Task to complete> Write out the lines of the records from the one containing "order number: 03524 -> 03511" to the very last, keeping each exactly as it is.

Exercise data>

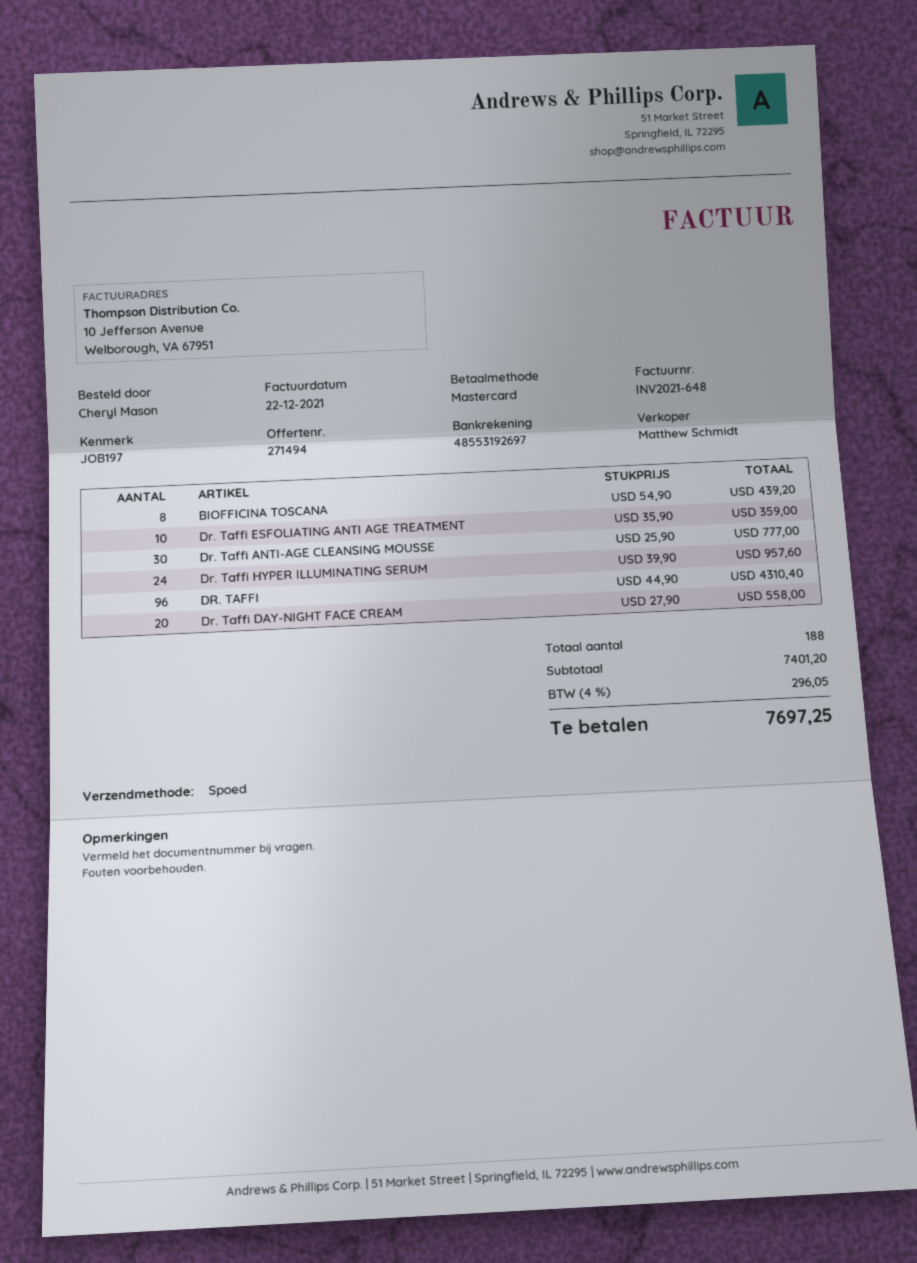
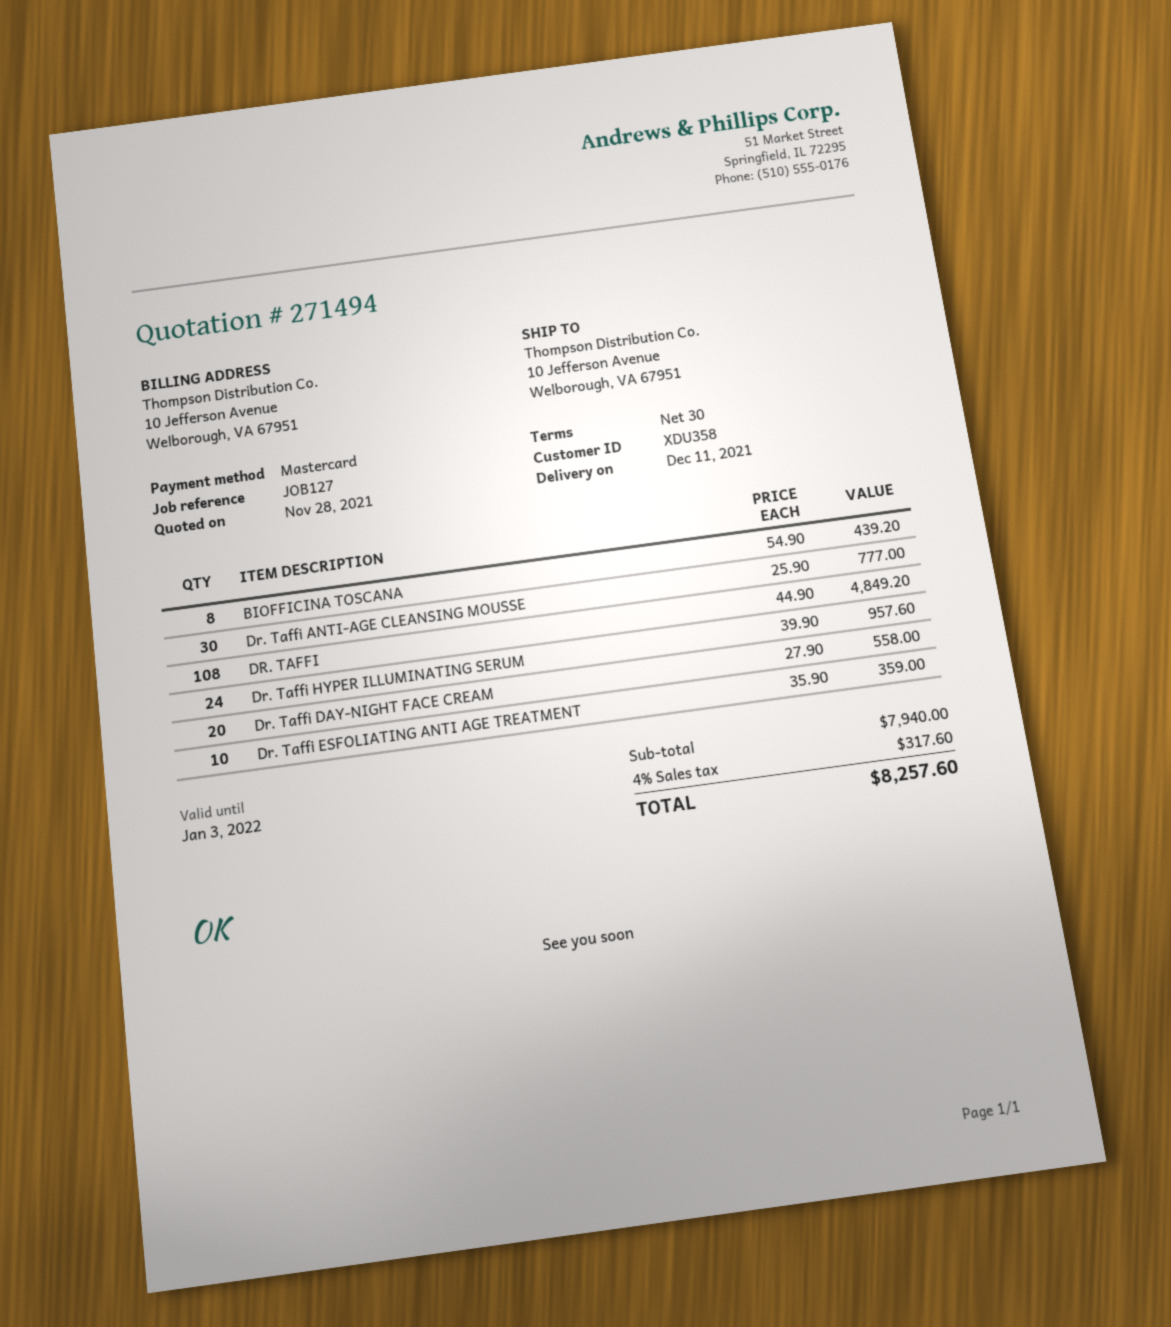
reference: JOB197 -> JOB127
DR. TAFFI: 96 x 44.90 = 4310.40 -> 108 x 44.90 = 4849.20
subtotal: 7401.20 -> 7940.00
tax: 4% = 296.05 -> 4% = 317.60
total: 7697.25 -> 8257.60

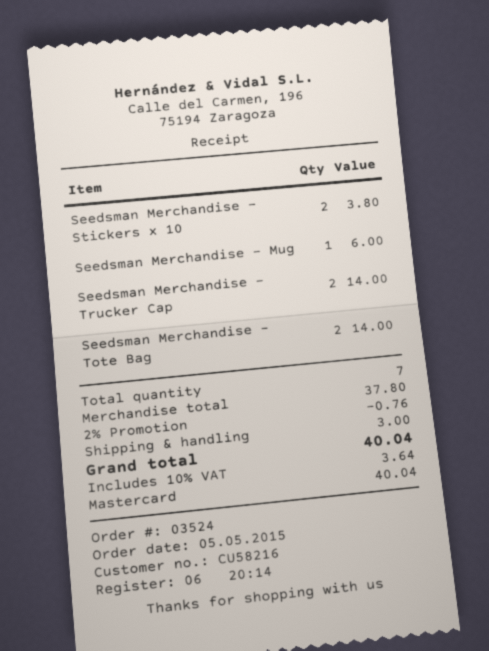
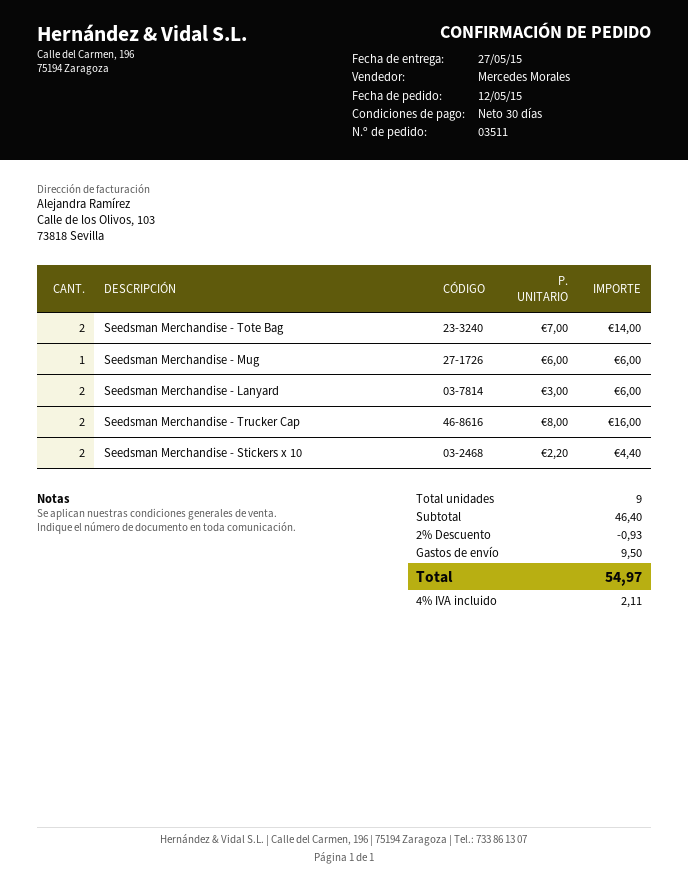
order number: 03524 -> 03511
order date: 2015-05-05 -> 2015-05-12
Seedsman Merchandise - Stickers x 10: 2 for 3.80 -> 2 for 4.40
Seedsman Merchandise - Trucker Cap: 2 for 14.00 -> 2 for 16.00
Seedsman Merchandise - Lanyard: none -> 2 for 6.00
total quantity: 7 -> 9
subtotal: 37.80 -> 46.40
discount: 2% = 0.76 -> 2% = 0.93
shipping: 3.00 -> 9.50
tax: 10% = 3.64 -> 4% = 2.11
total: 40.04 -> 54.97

Answer section>
order number: 03524 -> 03511
order date: 2015-05-05 -> 2015-05-12
Seedsman Merchandise - Stickers x 10: 2 for 3.80 -> 2 for 4.40
Seedsman Merchandise - Trucker Cap: 2 for 14.00 -> 2 for 16.00
Seedsman Merchandise - Lanyard: none -> 2 for 6.00
total quantity: 7 -> 9
subtotal: 37.80 -> 46.40
discount: 2% = 0.76 -> 2% = 0.93
shipping: 3.00 -> 9.50
tax: 10% = 3.64 -> 4% = 2.11
total: 40.04 -> 54.97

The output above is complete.